I have been a runner since I entered my first 5K when I was ten years old. So, I am going to
That's right, I said eras. I'm in a grandiose mood today.
During my teens, my running was defined by one man, my high school cross country coach, the appropriately named Coach Quick. Quick had very high standards for his teams, and I know that we worked harder and had longer, tougher workouts than many of our competitors. Varsity runners would start the day with a 6:00 AM practice, a simple 5 mile road run. After school, there would be a mix of road runs, hill work, and brutal track workouts. I averaged 10 miles of running a day. On weekends, we could have stuck close to home and creamed our competition in local meets, but instead, we woke up pre-crack of dawn to travel to the Chicago suburbs to compete against the best teams in the state.

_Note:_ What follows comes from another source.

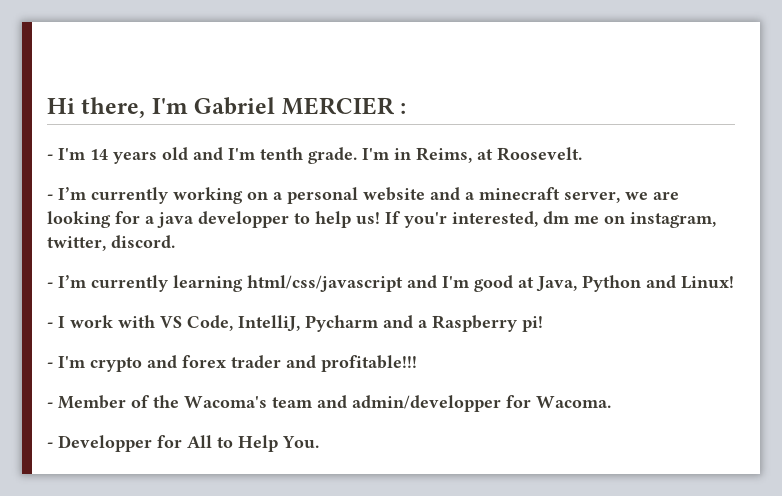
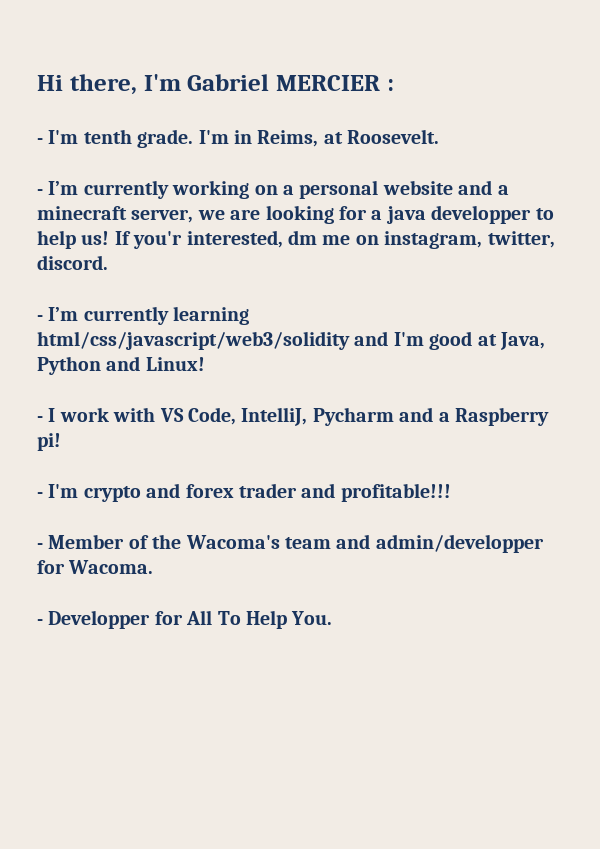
[90,147,256,164] 14 years old and I'm -> (79, 137) none
[247,275,403,292] html/css/javascript -> [37,331,350,350] html/css/javascript/web3/solidity
[217,437,233,448] to -> [217,611,241,625] To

That hard work got results. All four years that I ran for Quick, our teams (both boys and girls) won our conference, regional, and sectional championships, qualifying for the state meet.
From Coach Quick, I learned not to cut corners. I learned that a hard workout wouldn't kill me, and that, in fact, after I got over wanting to die, I'd feel amazing. My memoir for this time would be:
Running hard. Running with the best.
In my 20s, I did a lot less running than I had in high school. I think I was a bit burned out, and the prospect of running for my college's cross country team was unappealing. And after graduation, I was awfully preoccupied with my horrendous, soul-sucking first job, cutting down on my time for running.
Still, I'd go to the gym and see disturbingly thin girls pounding away at the stairmaster, looking miserable, and probably figuring that their workouts earned them the right to add some fat free dressing to their evening meal of lettuce as a special treat. That's not how I do things. Instead, I'd lift weights for a while, then go out for a three mile run. Why did I run then? Not for extra salad.
Running so I can drink more.
I turned 30, and a few weeks later, had Jack. Unless you've experienced it, it's impossible to describe how parenthood shakes your world. I realize now in a way that I never understood before how, if you let it happen, taking care of that baby can easily occupy every minute of your time, every thought in your head, every ounce of your soul. As a woman, you become invisible, because if you walk into the grocery store holding a baby, nobody looks at you; they look at the baby. You are a faceless Mommy.
That's not a good way to be.
There are a million articles in women's magazines about how important it is for a new mom to make time for herself. None of them were appealing to me. If I went and got a pedicure, I felt guilty for spending the money on something so completely frivolous. Take a nice bubble bath? Not so relaxing when you can still hear your baby crying.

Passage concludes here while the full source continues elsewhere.